In total, 13 different PROMs were identified in the 23 included articles. Only the Ankle Fracture Outcome of Rehabilitation Measure (A-FORM) presented some evidence on content validity. The Olerud-Molander Ankle Score (OMAS) and Self-reported Foot and Ankle Score (SEFAS) displayed good evidence of construct validity and internal consistency. The measurement properties of the OMAS, LEFS and SEFAS were most studied.

Conclusion

The absence of validation studies covering all measurement properties of PROMs used in the adult ankle fracture population precludes the recommendation of a specific PROM to be used in the evaluation of this population. Further research should focus on validation of the content validity of the instruments used in patients with ankle fractures.

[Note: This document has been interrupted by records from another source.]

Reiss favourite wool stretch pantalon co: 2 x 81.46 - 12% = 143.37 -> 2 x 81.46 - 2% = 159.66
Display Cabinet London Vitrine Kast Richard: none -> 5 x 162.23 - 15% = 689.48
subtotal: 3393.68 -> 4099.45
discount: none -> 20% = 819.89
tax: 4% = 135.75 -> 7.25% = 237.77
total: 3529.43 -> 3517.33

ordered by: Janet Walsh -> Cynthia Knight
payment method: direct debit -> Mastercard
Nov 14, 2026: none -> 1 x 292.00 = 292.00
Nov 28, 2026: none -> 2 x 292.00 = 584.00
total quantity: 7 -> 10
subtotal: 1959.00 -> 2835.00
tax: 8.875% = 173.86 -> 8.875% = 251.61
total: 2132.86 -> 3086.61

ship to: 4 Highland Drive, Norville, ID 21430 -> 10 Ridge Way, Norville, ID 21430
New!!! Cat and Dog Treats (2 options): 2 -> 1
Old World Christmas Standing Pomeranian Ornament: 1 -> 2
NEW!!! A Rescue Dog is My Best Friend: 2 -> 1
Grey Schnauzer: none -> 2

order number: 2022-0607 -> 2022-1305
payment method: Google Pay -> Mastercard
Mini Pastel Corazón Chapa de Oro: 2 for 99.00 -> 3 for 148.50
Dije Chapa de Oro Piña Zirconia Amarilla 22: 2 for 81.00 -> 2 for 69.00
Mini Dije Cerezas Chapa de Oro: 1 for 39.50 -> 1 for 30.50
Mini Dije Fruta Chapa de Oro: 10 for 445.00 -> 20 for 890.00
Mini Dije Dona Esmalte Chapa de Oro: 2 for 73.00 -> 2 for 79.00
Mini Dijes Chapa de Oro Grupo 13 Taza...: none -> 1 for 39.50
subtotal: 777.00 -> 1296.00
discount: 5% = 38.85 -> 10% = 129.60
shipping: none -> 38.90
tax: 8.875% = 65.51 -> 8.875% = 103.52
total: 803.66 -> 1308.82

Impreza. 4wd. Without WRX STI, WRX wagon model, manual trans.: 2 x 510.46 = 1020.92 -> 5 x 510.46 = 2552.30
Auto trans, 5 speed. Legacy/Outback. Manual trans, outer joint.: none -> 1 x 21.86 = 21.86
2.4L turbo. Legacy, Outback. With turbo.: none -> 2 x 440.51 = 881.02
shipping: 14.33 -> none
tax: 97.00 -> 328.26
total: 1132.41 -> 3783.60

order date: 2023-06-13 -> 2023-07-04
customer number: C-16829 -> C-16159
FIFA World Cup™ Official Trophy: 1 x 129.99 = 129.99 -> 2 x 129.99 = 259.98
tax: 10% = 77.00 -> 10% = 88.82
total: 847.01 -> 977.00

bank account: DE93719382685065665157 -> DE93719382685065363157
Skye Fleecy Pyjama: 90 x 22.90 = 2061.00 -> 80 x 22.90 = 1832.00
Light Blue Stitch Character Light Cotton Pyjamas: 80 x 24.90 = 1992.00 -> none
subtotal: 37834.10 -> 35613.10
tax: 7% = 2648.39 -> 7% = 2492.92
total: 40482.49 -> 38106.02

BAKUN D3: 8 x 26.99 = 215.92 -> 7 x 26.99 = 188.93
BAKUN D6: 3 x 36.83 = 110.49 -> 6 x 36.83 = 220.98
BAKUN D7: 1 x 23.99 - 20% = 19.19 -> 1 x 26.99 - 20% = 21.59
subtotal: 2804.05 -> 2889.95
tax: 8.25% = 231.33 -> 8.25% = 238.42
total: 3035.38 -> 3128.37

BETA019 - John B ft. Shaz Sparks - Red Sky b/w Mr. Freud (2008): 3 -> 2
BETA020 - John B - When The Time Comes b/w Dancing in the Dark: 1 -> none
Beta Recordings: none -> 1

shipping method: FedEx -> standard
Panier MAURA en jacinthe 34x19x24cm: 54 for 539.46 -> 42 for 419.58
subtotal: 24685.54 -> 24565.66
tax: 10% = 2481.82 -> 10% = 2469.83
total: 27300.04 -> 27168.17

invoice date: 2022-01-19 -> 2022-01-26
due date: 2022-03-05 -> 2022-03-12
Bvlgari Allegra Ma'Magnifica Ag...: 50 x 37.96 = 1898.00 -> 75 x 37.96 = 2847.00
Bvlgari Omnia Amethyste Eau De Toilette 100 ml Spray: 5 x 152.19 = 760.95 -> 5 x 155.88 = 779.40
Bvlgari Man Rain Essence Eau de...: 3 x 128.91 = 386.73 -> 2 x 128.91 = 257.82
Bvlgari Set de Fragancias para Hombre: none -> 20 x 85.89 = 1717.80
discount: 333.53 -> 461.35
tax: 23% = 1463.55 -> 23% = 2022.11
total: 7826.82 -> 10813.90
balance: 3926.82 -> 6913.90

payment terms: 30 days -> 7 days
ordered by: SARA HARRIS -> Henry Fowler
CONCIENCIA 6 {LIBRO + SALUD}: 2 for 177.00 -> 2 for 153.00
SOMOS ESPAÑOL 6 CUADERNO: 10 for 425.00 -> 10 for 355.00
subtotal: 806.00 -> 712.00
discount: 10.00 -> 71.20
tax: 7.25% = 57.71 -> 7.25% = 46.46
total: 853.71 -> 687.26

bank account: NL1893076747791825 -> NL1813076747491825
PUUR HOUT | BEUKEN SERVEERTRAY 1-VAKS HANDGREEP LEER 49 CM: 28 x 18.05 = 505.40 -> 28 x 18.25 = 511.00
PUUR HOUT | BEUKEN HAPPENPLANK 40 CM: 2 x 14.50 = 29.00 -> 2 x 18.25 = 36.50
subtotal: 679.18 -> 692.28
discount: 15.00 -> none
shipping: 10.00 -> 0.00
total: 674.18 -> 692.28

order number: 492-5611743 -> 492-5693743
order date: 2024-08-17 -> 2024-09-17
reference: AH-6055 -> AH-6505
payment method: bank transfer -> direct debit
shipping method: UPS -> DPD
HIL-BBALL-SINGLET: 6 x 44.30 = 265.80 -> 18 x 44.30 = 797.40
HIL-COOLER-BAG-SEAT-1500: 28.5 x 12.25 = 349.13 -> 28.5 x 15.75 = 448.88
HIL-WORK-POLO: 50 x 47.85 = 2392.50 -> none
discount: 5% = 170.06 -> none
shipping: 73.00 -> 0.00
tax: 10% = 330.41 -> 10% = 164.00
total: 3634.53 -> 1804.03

Supplementary file1 (PDF 229 KB)

Supplementary file2 (PDF 85 KB)

Supplementary file3 (PDF 104 KB)

Supplementary file4 (PDF 167 KB)

Supplementary file5 (PDF 226 KB)

Supplementary file6 (PDF 95 KB)

Supplementary Information

The online version contains supplementary material available at https://doi.org/10.1007/s11136-022-03166-3.

Publisher's Note

Springer Nature remains neutral with regard to jurisdictional claims in published maps and institutional affiliations.

Introduction

Patients presenting with an ankle fracture is a common sight in the emergency department. A study demonstrated that approximately one of ten sustained fractures in patients older than 11 years are due to ankle fractures [1]. An epidemiological study on ankle fractures of the entire population in the United States estimated 673,214 cases over a period of five years, giving a incidence rate of 4.22/10,000 person years [2]. Ankle fractures occurs in all ages and both genders, but with a bimodal distribution curve, with the first peak in young men, and a second peak in older women [1]. The link between an increased risk of ankle fractures in the elderly population and a reduction in bone mineral density has been established [3], indicating that ankle fractures in the older female population are considered a predictor for fragility. With increases in life expectancy, it is likely that the frequency of fragility ankle fractures will also rise in the future [4]. Presumably, this will have implications for the management of ankle fractures, considering the challenging nature of fragility fractures and the increasing complexity of patients’ clinical status as they age [5, 6]. With such a heterogeneous patient population and enhanced focus on patient-specific treatment, treatment approaches also differs largely. The estimated cost of surgically treated ankle fractures per patient was $8688–20,414 (2016 USD), with a mean duration of unemployment of 53–90 days [7]. Alongside this trend within the field of orthopedic surgery, there is a need for more accurate outcome measures, reflected in the increased use of patient-reported outcome measures (PROMs) in clinical and research settings in the last decade [8, 9].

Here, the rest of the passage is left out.